Олег даже не переспросил: что, нефть закончилась? Мохов на шабашке их когда-то пугал, что нефть на земле закончится через тридцать лет, и теперь пришла пора за это над ним подтрунивать. Однако на этот раз Иван Крестьянский Сын был потрясен, словно внезапной гибелью близкого человека, хотя годами Обломов был уже настоящий патриарх. Но его все равно невозможно было воспринимать стариком – этакий старый-от казак да Илья Муромец, прилизывающий свои седины назад, как он это усвоил в конце сороковых от изредка наезжавшего в их колхоз районного начальства. Он любил вворачивать и всякую народную мудрость типа «Не гони коня кнутом, а гони овсом» – хотя при желании умел демонстрировать и аристократические манеры. От него и супруга набралась какого-то величия, из колхозной Катюхи превратилась в своего рода матушку Екатерину захолустного масштаба, грозу и покровительницу всех обломовских аспирантов и просто грозу аспиранток: столичного лоску она так и не обрела, ходит вперевалку, зато к увековечению приступила с последним ударом мужниного пульса, у нее и под траурной кружевной шалью на ее лице престарелого Шаляпина проступает больше гордости, чем скорби: выделили самый главный колонный зал, с трибуны которого, Олегу когда-то казалось, Ленин провозгласил: «Геволюция свегшилась!» и с этой реально высокой трибуны теперь реально нескончаемым потоком льются соболезнования и панегирики: телеграмма от президента, телеграмма от губернатора, траурные речи восьми академиков, трех ректоров, роскошные венки в три слоя, а почетному караулу так и вовсе не видно конца.
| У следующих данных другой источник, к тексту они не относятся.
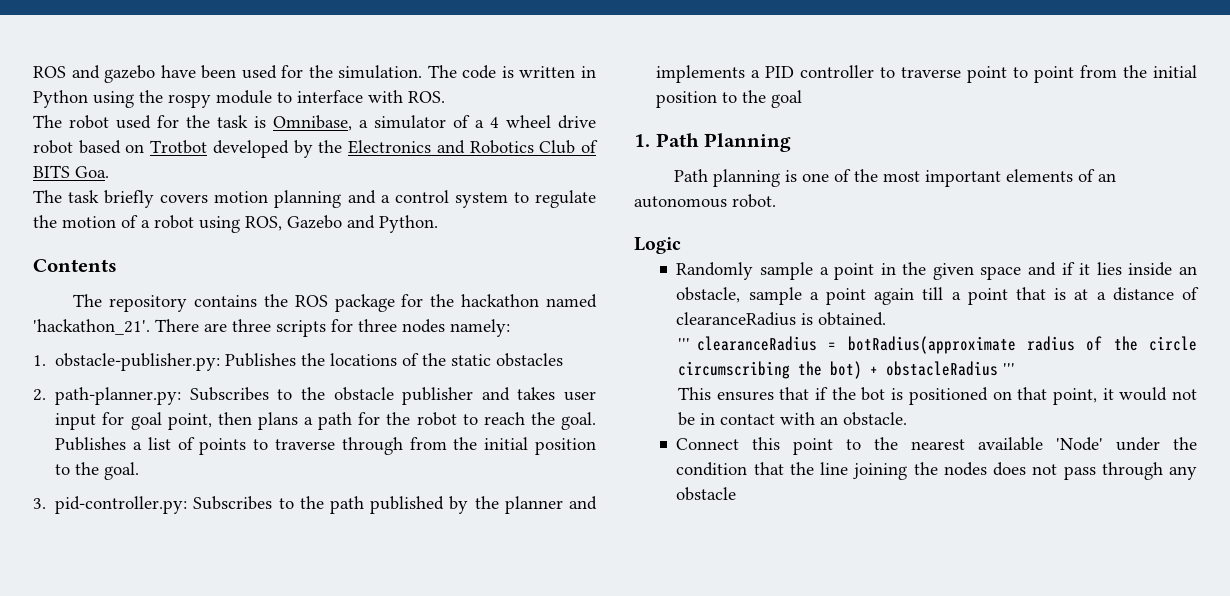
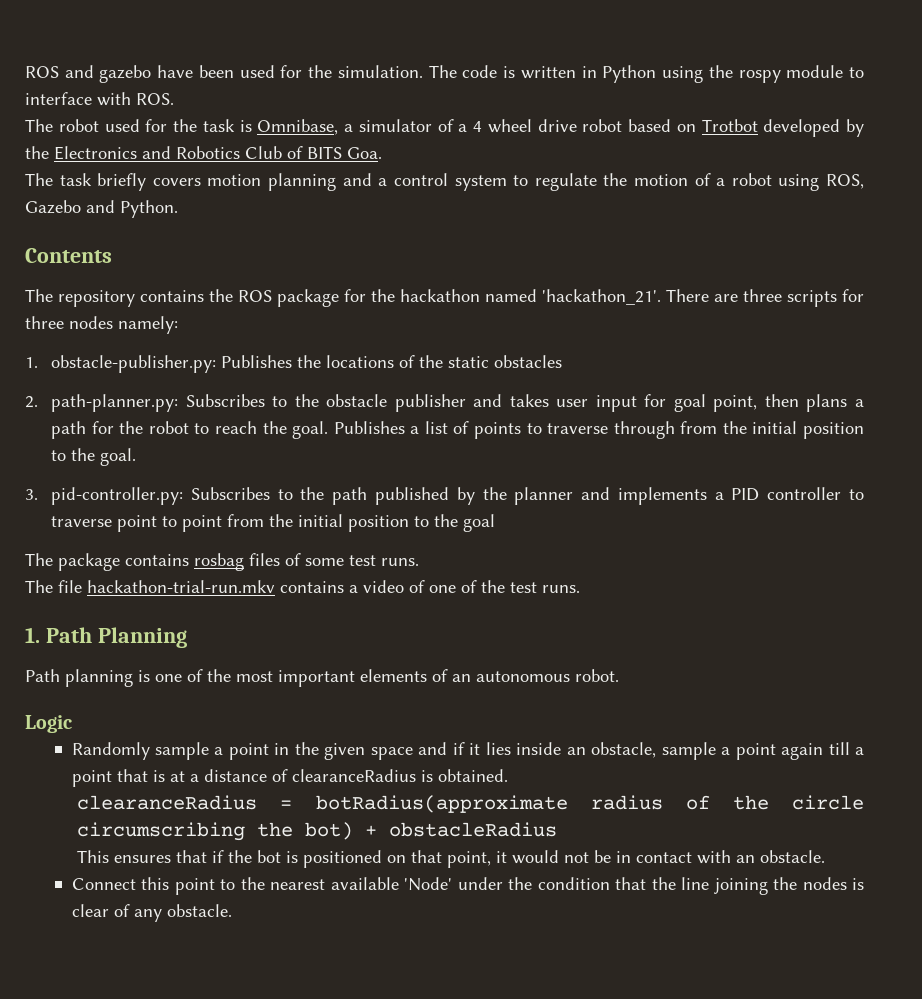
(803, 99) none -> [25,553,419,571] [25,580,580,593] // The package contains rosbag files of some test runs. // The file hackathon-trial-run.mkv contains a video of one of the test runs.
[678,338,691,350] ''' -> (508, 775) none
[1003,363,1016,375] ''' -> (558, 829) none
[993,462,1197,480] [676,487,737,501] does not pass through any obstacle -> [852,878,865,890] [71,904,232,922] is clear of any obstacle.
Почетный караул у гроба Екатерина Андреевна подобрала с поистине византийским искусством: в головах Олег и Филя – самый культурный и самый простецкий из обломовских учеников (демократизм), в поясе Бахыт и Мохов (интернационализм), и в ногах два еврея, Кацо и Грузо, Кац и Боярский, выписанные из Израиля и Америки. Они оба получили от матушки умоляющие электронные письма о том, что Владимир Игнатьевич умирает и хочет перед смертью сообщить им что-то очень важное. Мужики срочно бросились в аэропорт – уж не покаяться ли перед ними желает тот, кого называли главным антисемитом Ленинграда, и узнали, что письма она отправила уже после его смерти. Зачем она это сделала, заморские гости спросить не решились, но ясно, что иначе бы они, скорее всего, не приехали. А вот зачем они ей понадобились, Олег догадывался: в членкоры в свое время Обломов проскочил как по маслу, а вот в академики его пару раз катанули (еврейская партия, уж кого они там имели в виду), так нужно для очищения его посмертного образа поставить в первый ряд именно евреев, да еще и прилетевших на похороны один из-за Средиземного моря, а другой аж из-за Атлантики.
Похоже, и гроб из какого-то роскошного красного дерева был выбран с неким намеком на атлантизм – шестиугольный, расширяющийся где-то на широте обломовских плечищ, с белоснежной шелковой оторочкой в сборочку, напоминающую панталоны дорогих куртизанок, – это у Обломова, которому бы куда больше пошла домовина, выдолбленная из цельного мореного дуба. Но Екатерина Андреевна предпочла скопировать похороны какого-то американского президента, да и могучие сыновья, мрачно сидящие рядом с нею на параллельной гробу скамье скорби, все как один доктора с обломовско-жуковскими подбородками, все как один слетелись из разных американских университетиков, а когда-то Обломов покупал им ботинки целыми партиями в Военторге, хотя и платил партийные взносы с тысячи рублей, и воспитывал их в патриархальном почтении к отцу-матери и к семейным делам. Как, бывалоча, в деревне: старшие пасут младших, только ходят не в лес за грибами, а в магазин за продуктами.